Problem statement:
Below is a listing. Quote from it, exactly, the lines from the one containing "28 | Tegangan (Volt): 23.5 -> 25.3" down to the one containing "18 | Tegangan (Volt): 25.5 -> 25.7", both ends included, and nothing else.

(Dataset records begins)

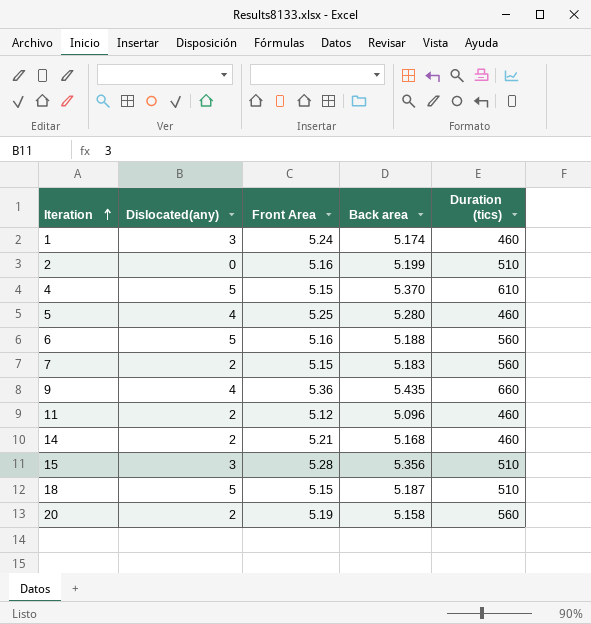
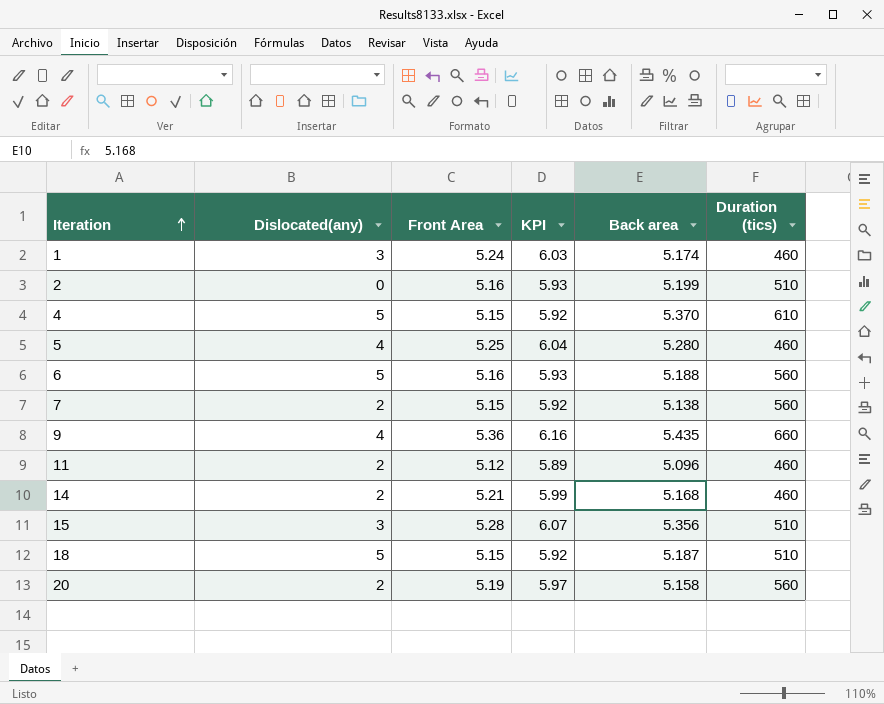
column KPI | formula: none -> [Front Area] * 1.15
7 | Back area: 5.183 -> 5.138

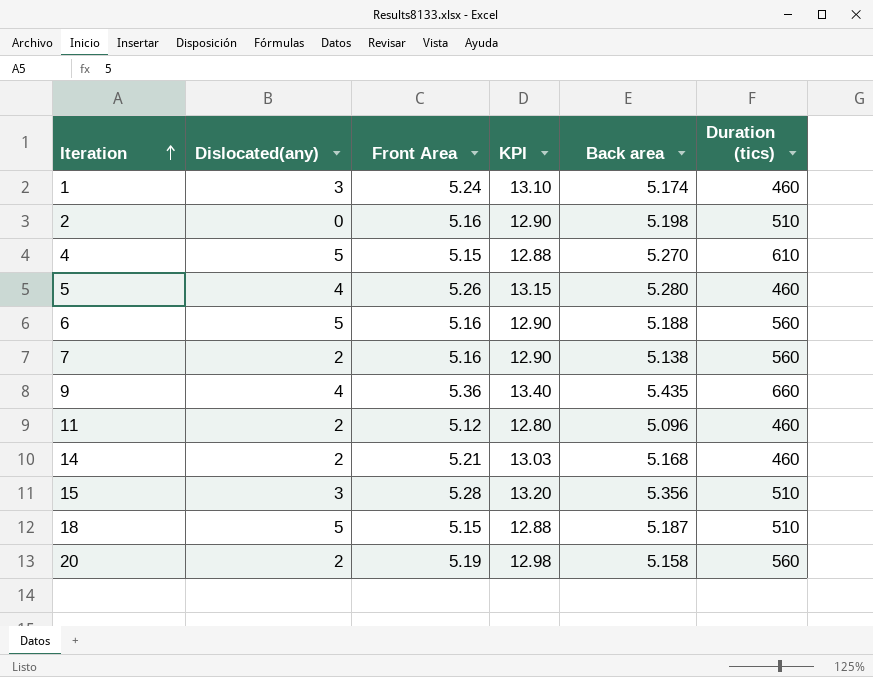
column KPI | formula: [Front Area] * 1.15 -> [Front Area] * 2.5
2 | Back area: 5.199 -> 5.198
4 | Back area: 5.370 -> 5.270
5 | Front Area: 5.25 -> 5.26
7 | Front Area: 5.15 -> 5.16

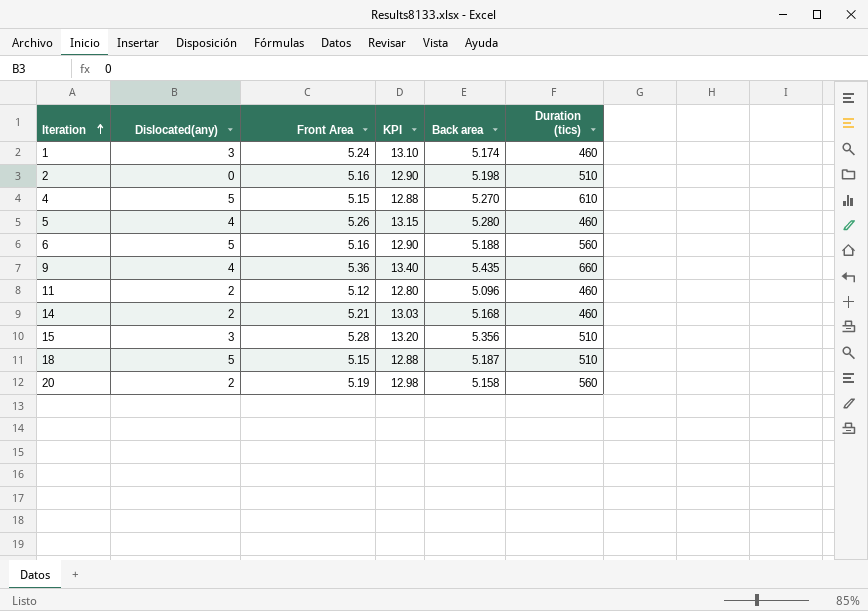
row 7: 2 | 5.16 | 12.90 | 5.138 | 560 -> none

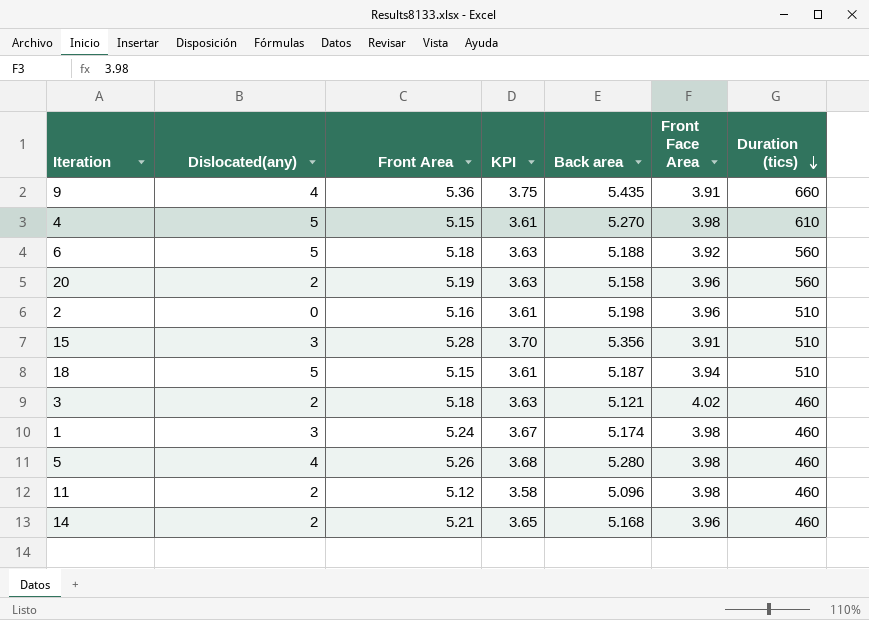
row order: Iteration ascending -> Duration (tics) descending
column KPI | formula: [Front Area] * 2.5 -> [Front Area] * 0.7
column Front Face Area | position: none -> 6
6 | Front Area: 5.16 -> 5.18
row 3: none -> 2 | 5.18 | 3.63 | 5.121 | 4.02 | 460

(Dataset records ends)
(Dataset records begins)

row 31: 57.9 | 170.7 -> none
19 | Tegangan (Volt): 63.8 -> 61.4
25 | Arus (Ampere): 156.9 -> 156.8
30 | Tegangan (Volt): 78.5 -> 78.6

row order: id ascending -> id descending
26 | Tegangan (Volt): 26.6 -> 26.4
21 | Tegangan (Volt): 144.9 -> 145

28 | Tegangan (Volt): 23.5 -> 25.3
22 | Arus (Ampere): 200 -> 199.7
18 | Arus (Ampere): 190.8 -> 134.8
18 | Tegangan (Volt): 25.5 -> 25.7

(Dataset records ends)

Task result:
28 | Tegangan (Volt): 23.5 -> 25.3
22 | Arus (Ampere): 200 -> 199.7
18 | Arus (Ampere): 190.8 -> 134.8
18 | Tegangan (Volt): 25.5 -> 25.7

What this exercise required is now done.